Sargon II's death in the battle and the disappearance of his body inspired rebellions across the Assyrian Empire. Sargon had ruled Babylonia since 710 BC, when he defeated the Chaldean tribal chief Marduk-apla-iddina II, who had taken control of the south in the aftermath of the death of Sargon's predecessor Shalmaneser V in 722 BC. Like his immediate predecessors, Sennacherib took the ruling titles of both Assyria and Babylonia when he became king, but his reign in Babylonia was less stable. Unlike Sargon and previous Babylonian rulers, who had proclaimed themselves as shakkanakku (viceroys) of Babylon, in reverence for the city's deity Marduk (who was considered Babylon's formal "king"), Sennacherib explicitly proclaimed himself as Babylon's king. Furthermore, he did not "take the hand" of the Statue of Marduk, the physical representation of the deity, and thus did not honor the god by undergoing the traditional Babylonian coronation ritual.

In angry response to this disrespect, revolts a month apart in 704 or 703 BC overthrew Sennacherib's rule in the south. First, a Babylonian by the name of Marduk-zakir-shumi II took the throne, but Marduk-apla-iddina, the same Chaldean warlord who had seized control of the city once before and had warred against Sennacherib's father, deposed him after just two or four weeks. Marduk-apla-iddina rallied large portions of Babylonia's people to fight for him, both the urban Babylonians and the tribal Chaldeans, and he also enlisted troops from the neighboring civilization of Elam, in modern-day south-western Iran. Though assembling all these forces took time, Sennacherib reacted slowly to these developments, which allowed Marduk-apla-iddina to station large contingents at the cities of Kutha and Kish.
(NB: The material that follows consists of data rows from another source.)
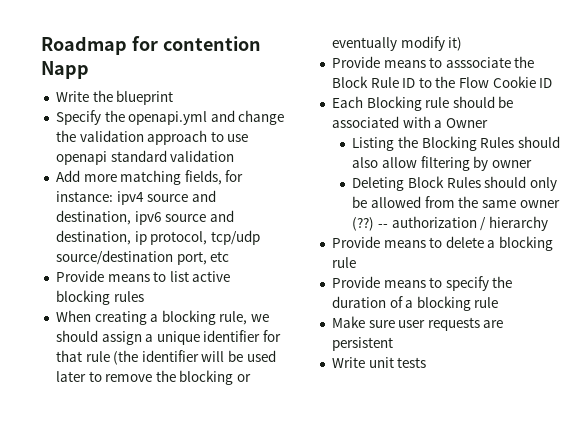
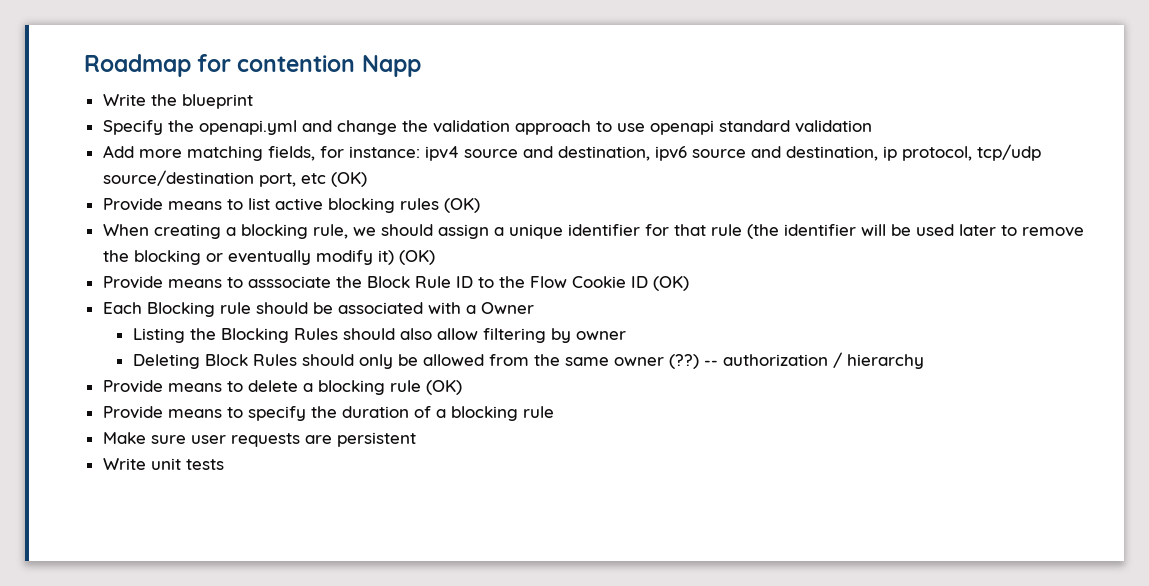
- Add more matching fields, for instance: ipv4 source and destination, ipv6 source and destination, ip protocol, tcp/udp source/destination port, etc
+ Add more matching fields, for instance: ipv4 source and destination, ipv6 source and destination, ip protocol, tcp/udp source/destination port, etc (OK)
- Provide means to list active blocking rules
+ Provide means to list active blocking rules (OK)
- When creating a blocking rule, we should assign a unique identifier for that rule (the identifier will be used later to remove the blocking or eventually modify it)
+ When creating a blocking rule, we should assign a unique identifier for that rule (the identifier will be used later to remove the blocking or eventually modify it) (OK)
- Provide means to asssociate the Block Rule ID to the Flow Cookie ID
+ Provide means to asssociate the Block Rule ID to the Flow Cookie ID (OK)
- Provide means to delete a blocking rule
+ Provide means to delete a blocking rule (OK)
Portions of the Assyrian army were away in Tabal in 704 BC. Because Sennacherib might have considered a two-front war too risky, Marduk-apla-iddina was left unchallenged for several months. In 703 BC, after the Tabal expedition had been completed, Sennacherib gathered the Assyrian army at Assur, often used as a mustering spot for campaigns against the south. The Assyrian army, led by Sennacherib's chief commander, launched an unsuccessful attack on the coalition forces near the city of Kish, bolstering the legitimacy of the coalition. However, Sennacherib also realized that the anti-Assyrian forces were divided and led his entire army to engage and destroy the portion of the army encamped at Kutha. Thereafter, he moved to attack the contingent at Kish, winning this second battle as well. Fearing for his life, Marduk-apla-iddina had already fled the battlefield. Sennacherib's inscriptions state that among the captives taken after the victory was a stepson of Marduk-apla-iddina and brother of an Arab queen, Yatie, who had joined the coalition.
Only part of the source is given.